Task instructions – Check each line of the entries below for the word "progress", and copy the lines that have it.

□ □ □ □

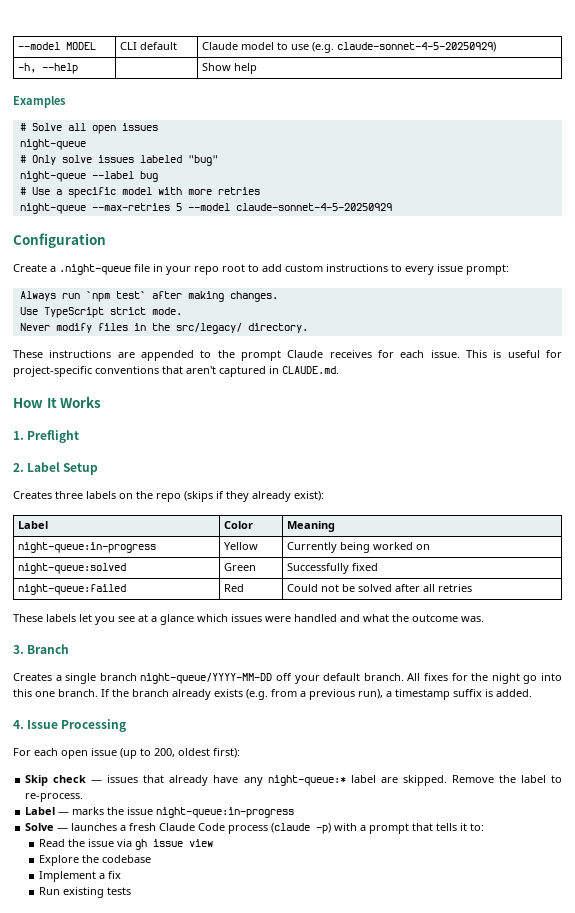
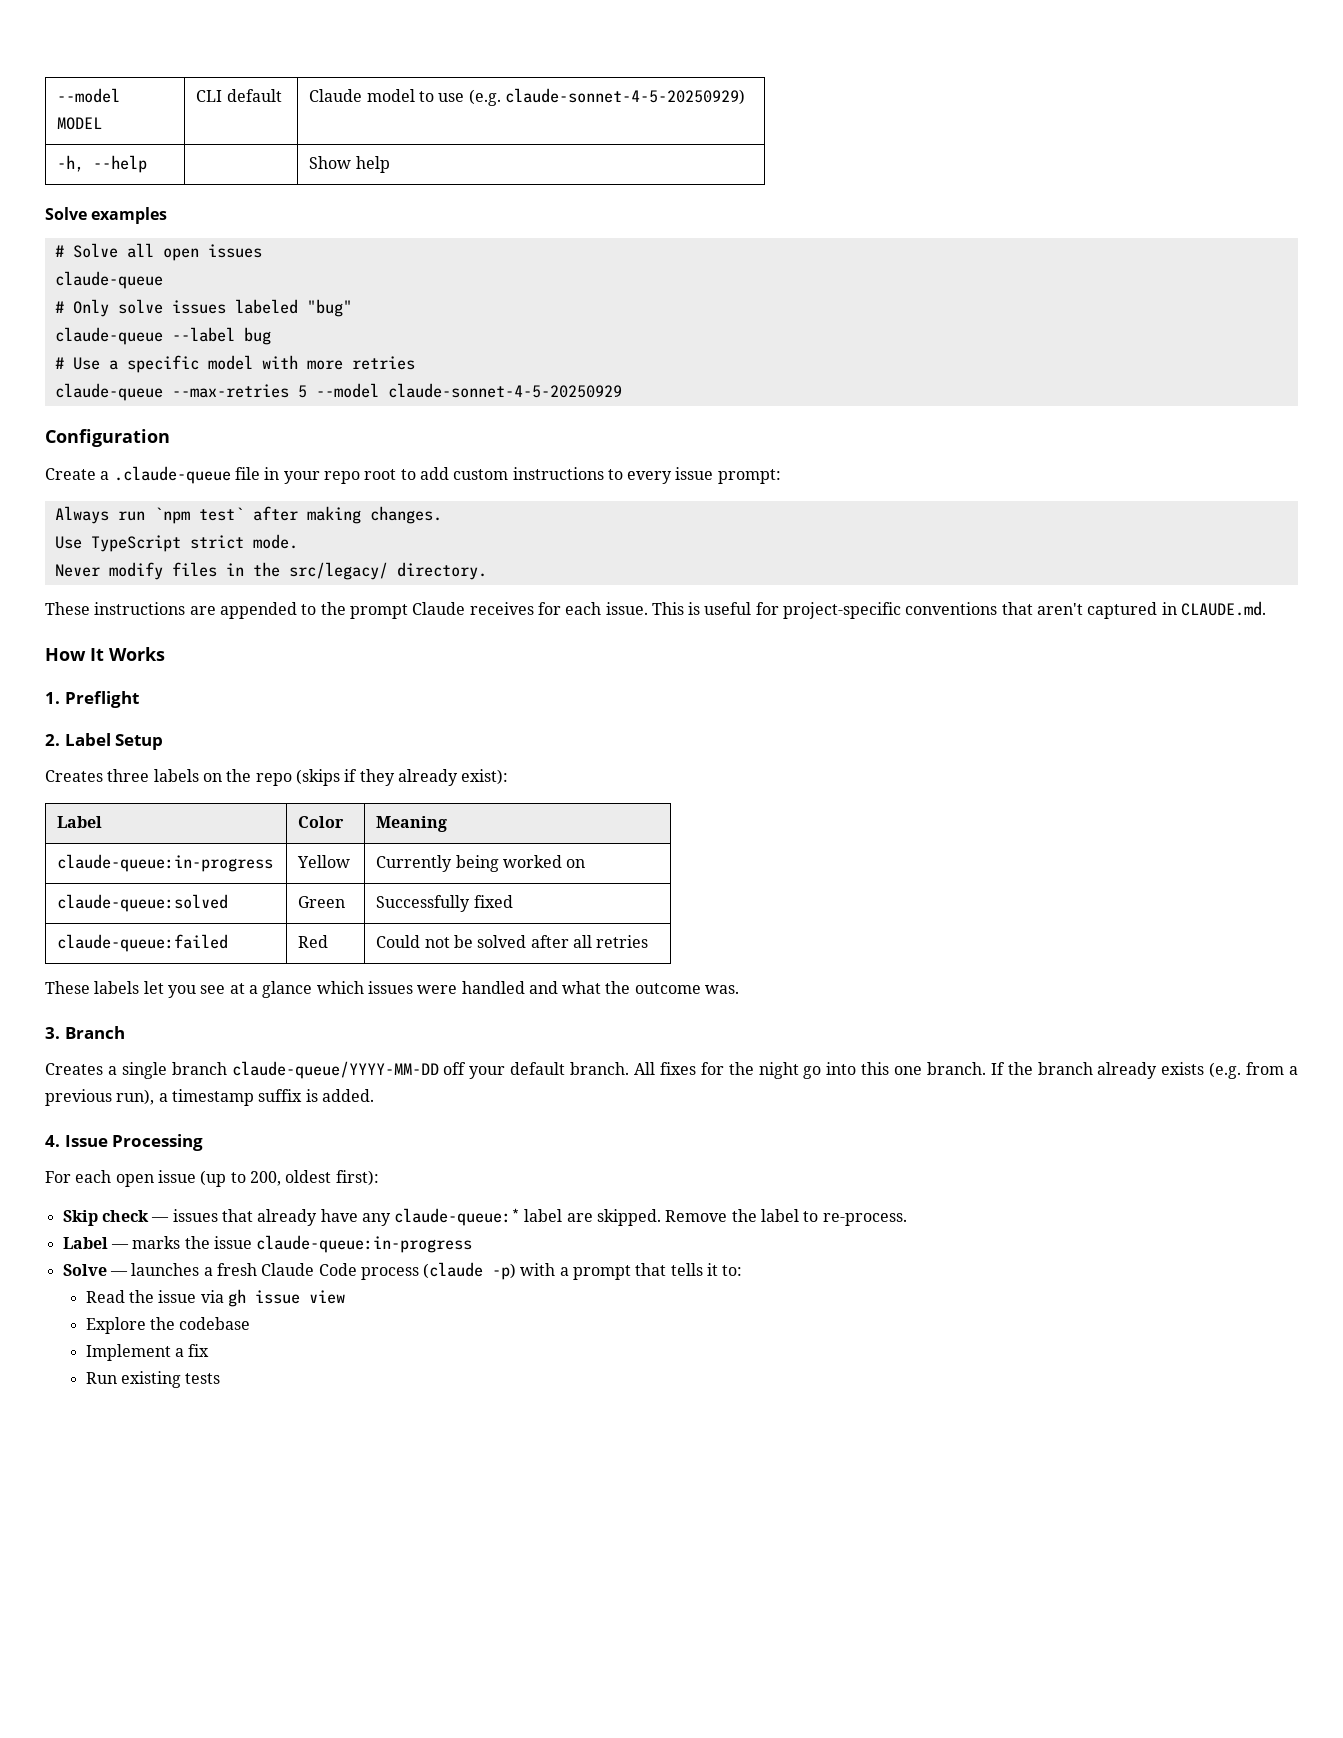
- Examples
+ Solve examples
  # Solve all open issues
- night-queue
+ claude-queue
- night-queue --label bug
+ claude-queue --label bug
- night-queue --max-retries 5 --model claude-sonnet-4-5-20250929
+ claude-queue --max-retries 5 --model claude-sonnet-4-5-20250929
- Create a .night-queue file in your repo root to add custom instructions to every issue prompt:
+ Create a .claude-queue file in your repo root to add custom instructions to every issue prompt:
- night-queue:in-progress | Yellow | Currently being worked on
+ claude-queue:in-progress | Yellow | Currently being worked on
- night-queue:solved | Green | Successfully fixed
+ claude-queue:solved | Green | Successfully fixed
- night-queue:failed | Red | Could not be solved after all retries
+ claude-queue:failed | Red | Could not be solved after all retries
- Creates a single branch night-queue/YYYY-MM-DD off your default branch.
+ Creates a single branch claude-queue/YYYY-MM-DD off your default branch.
- Skip check — issues that already have any night-queue:* label are skipped.
+ Skip check — issues that already have any claude-queue:* label are skipped.
- Label — marks the issue night-queue:in-progress
+ Label — marks the issue claude-queue:in-progress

□ □ □ □

Result –
- night-queue:in-progress | Yellow | Currently being worked on
+ claude-queue:in-progress | Yellow | Currently being worked on
- Label — marks the issue night-queue:in-progress
+ Label — marks the issue claude-queue:in-progress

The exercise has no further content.